(Task directions)
Pick each line that has "left" out of the records.

(Given data)
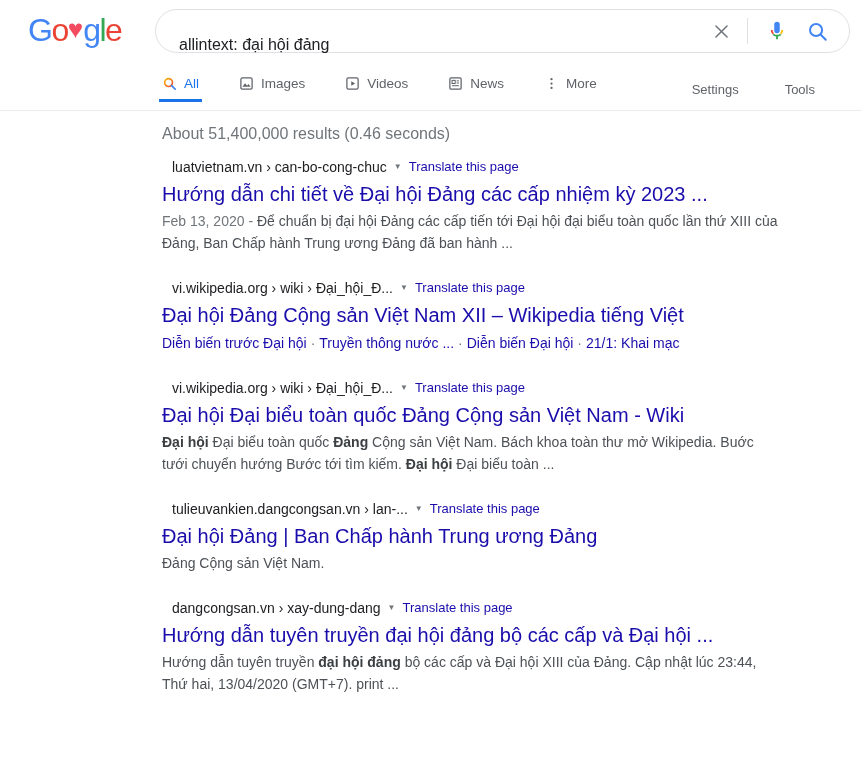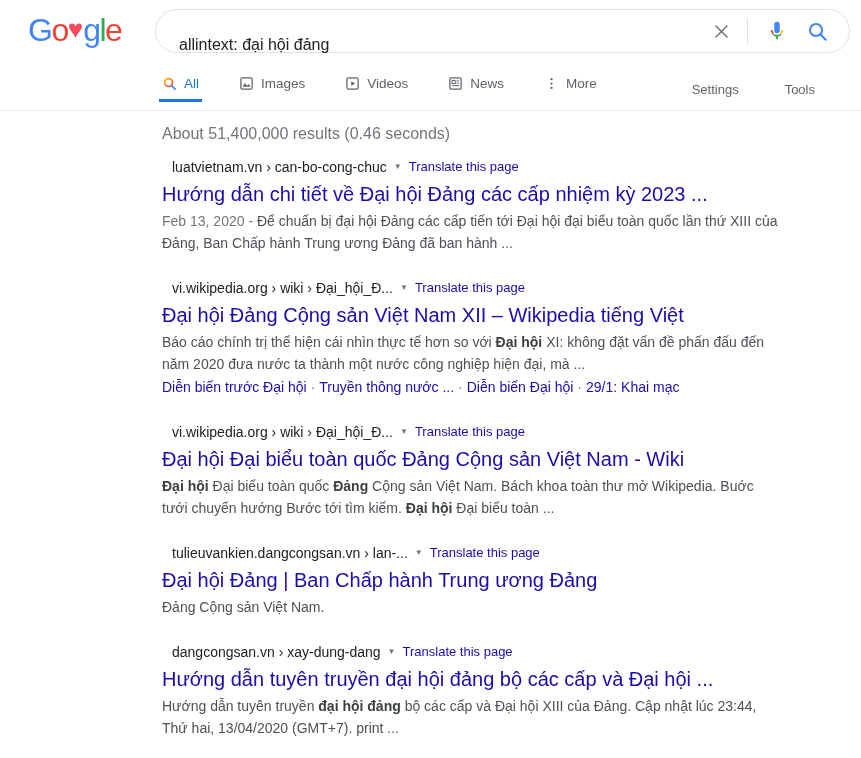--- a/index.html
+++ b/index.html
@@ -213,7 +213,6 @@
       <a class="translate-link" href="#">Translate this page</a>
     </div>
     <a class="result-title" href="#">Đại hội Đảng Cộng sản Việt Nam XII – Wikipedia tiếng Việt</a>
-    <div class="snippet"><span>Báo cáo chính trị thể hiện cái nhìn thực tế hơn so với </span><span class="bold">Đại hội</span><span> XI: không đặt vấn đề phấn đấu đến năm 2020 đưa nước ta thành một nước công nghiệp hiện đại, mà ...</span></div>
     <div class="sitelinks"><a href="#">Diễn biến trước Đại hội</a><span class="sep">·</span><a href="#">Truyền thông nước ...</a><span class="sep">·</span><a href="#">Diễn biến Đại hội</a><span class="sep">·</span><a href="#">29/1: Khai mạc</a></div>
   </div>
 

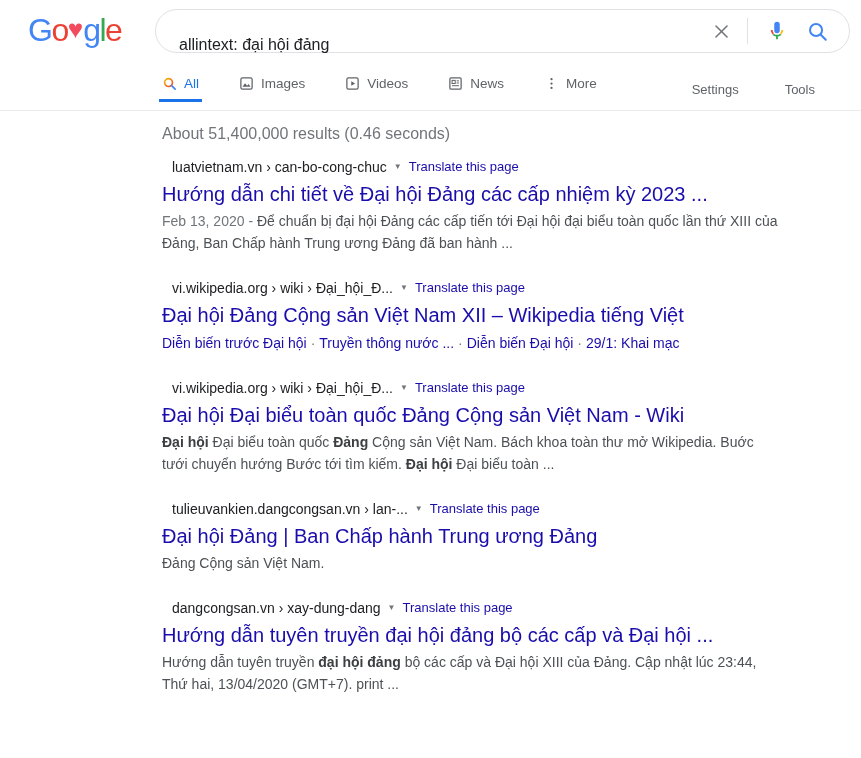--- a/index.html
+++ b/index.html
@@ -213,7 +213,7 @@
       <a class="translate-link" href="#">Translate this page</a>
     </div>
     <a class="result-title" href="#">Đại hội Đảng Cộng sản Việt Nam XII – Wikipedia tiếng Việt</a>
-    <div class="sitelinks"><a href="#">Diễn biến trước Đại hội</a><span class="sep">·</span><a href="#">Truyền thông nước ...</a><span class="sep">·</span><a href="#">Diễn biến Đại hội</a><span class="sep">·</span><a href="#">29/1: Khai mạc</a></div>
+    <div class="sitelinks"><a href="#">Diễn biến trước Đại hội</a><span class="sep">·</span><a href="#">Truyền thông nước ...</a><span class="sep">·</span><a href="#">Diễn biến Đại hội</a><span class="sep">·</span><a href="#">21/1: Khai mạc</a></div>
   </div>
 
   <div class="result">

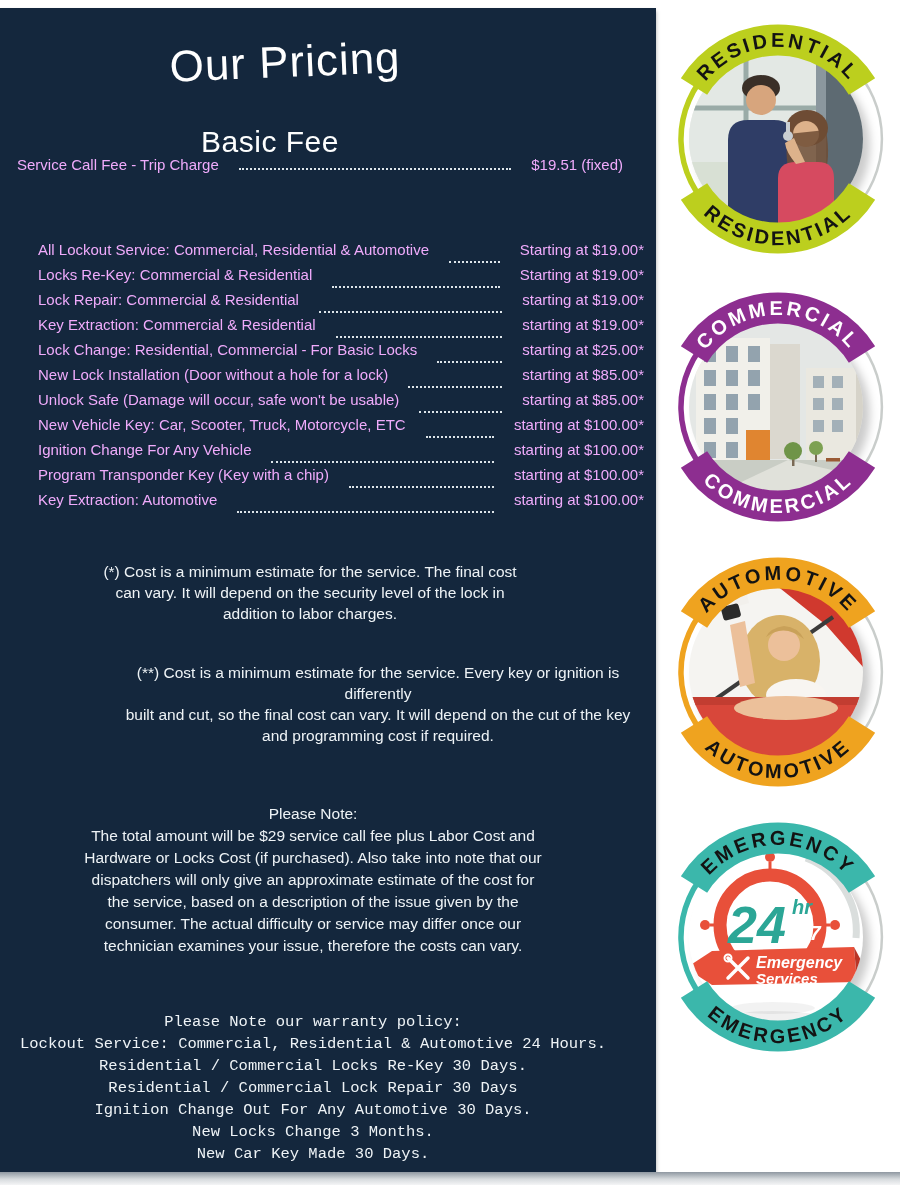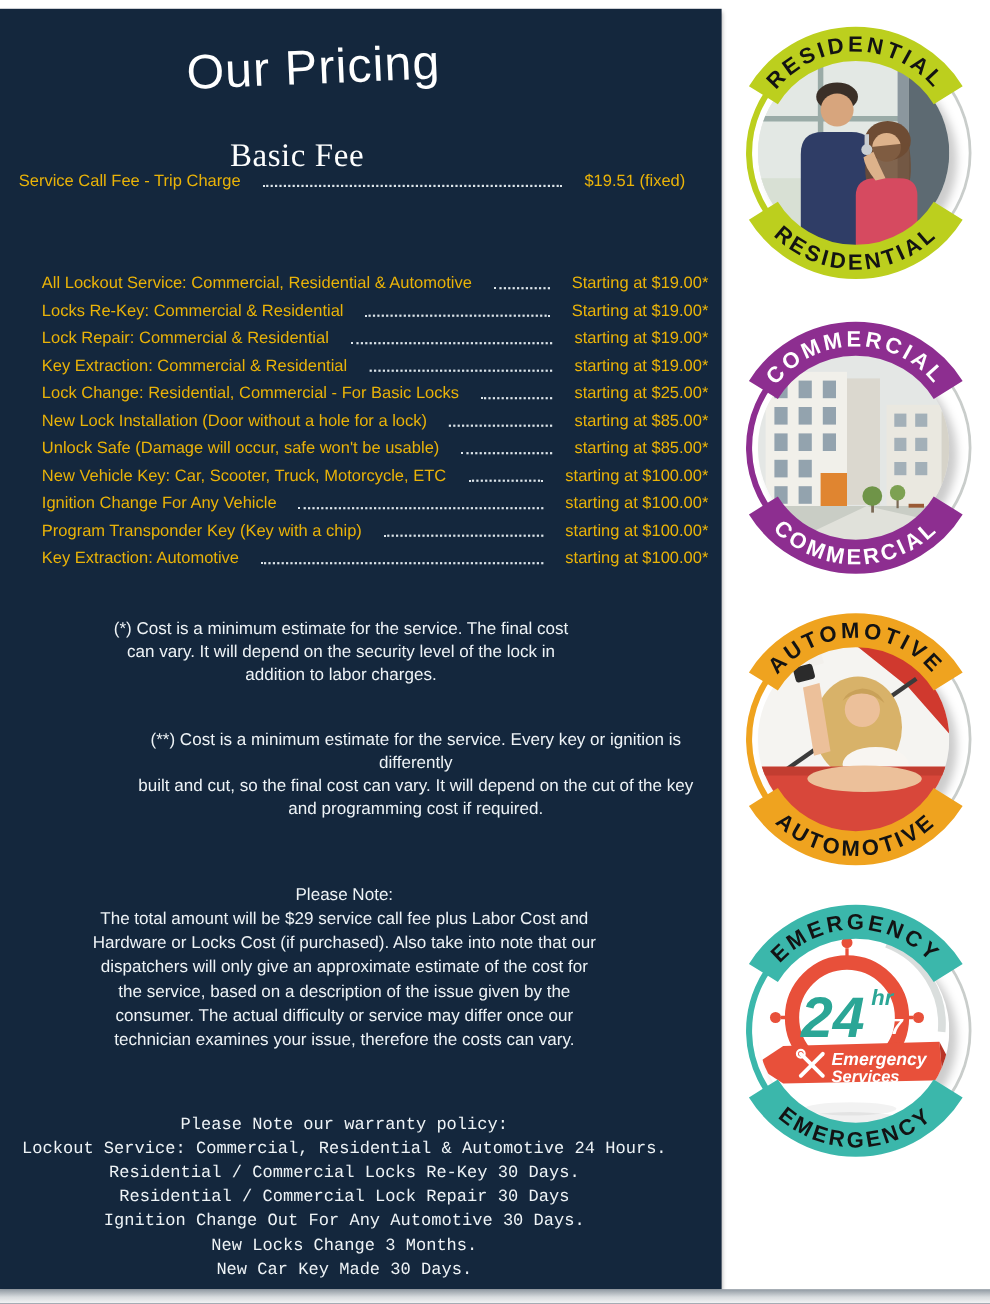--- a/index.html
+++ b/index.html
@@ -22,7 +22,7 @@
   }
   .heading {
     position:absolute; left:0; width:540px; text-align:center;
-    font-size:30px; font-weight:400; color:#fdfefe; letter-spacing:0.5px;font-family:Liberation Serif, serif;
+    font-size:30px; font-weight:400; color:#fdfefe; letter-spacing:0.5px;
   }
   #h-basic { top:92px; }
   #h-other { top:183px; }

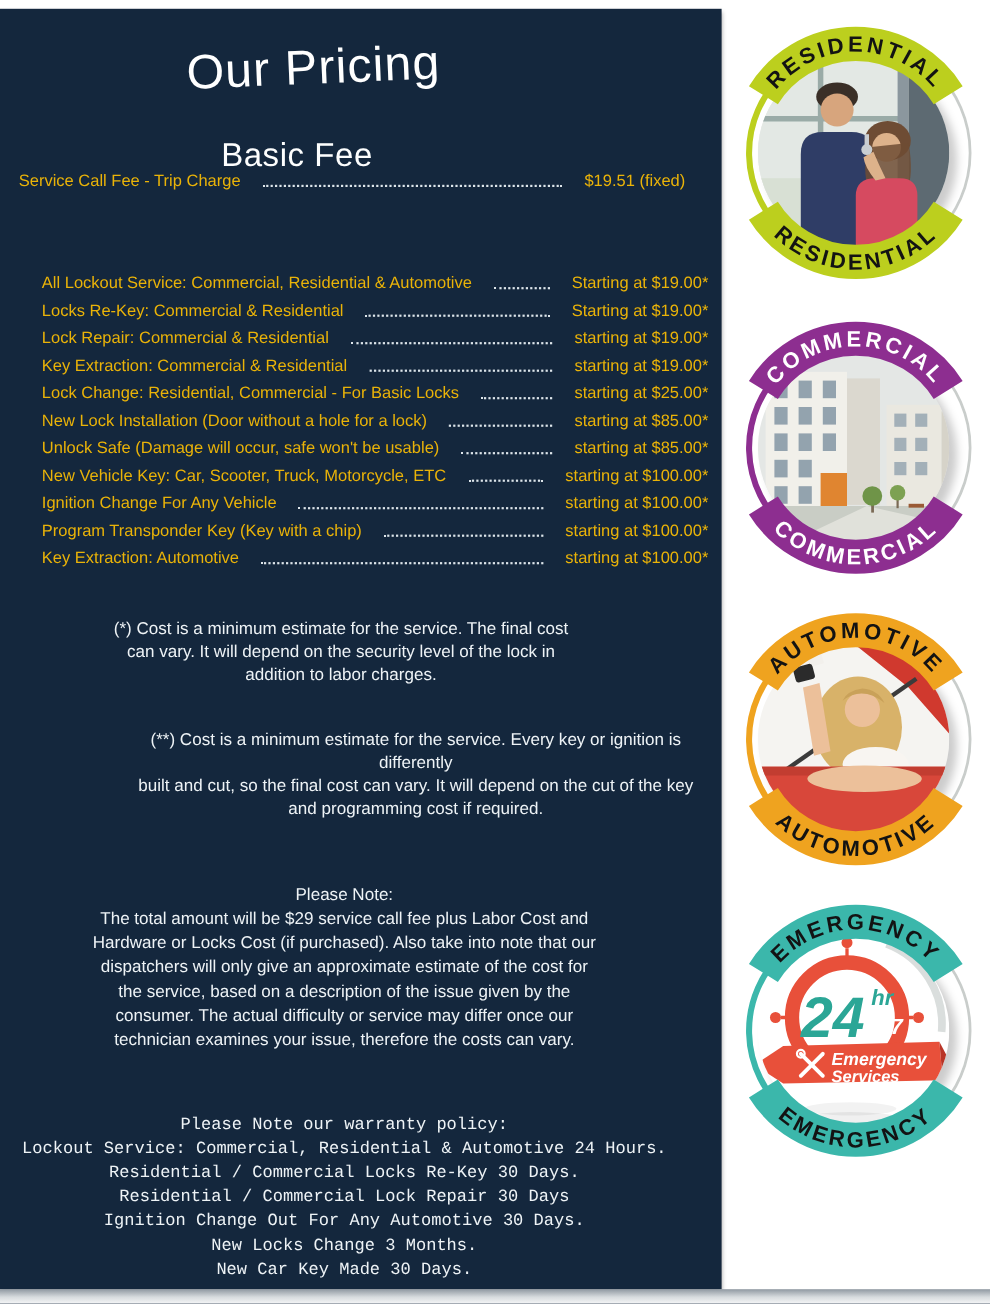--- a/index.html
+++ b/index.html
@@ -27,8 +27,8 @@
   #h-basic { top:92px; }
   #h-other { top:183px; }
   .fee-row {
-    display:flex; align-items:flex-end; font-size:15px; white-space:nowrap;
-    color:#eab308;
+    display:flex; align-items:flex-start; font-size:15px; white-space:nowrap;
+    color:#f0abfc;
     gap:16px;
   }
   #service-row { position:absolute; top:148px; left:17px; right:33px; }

(Reply to the task)
     position:absolute; left:0; width:540px; text-align:center;
   #service-row { position:absolute; top:148px; left:17px; right:33px; }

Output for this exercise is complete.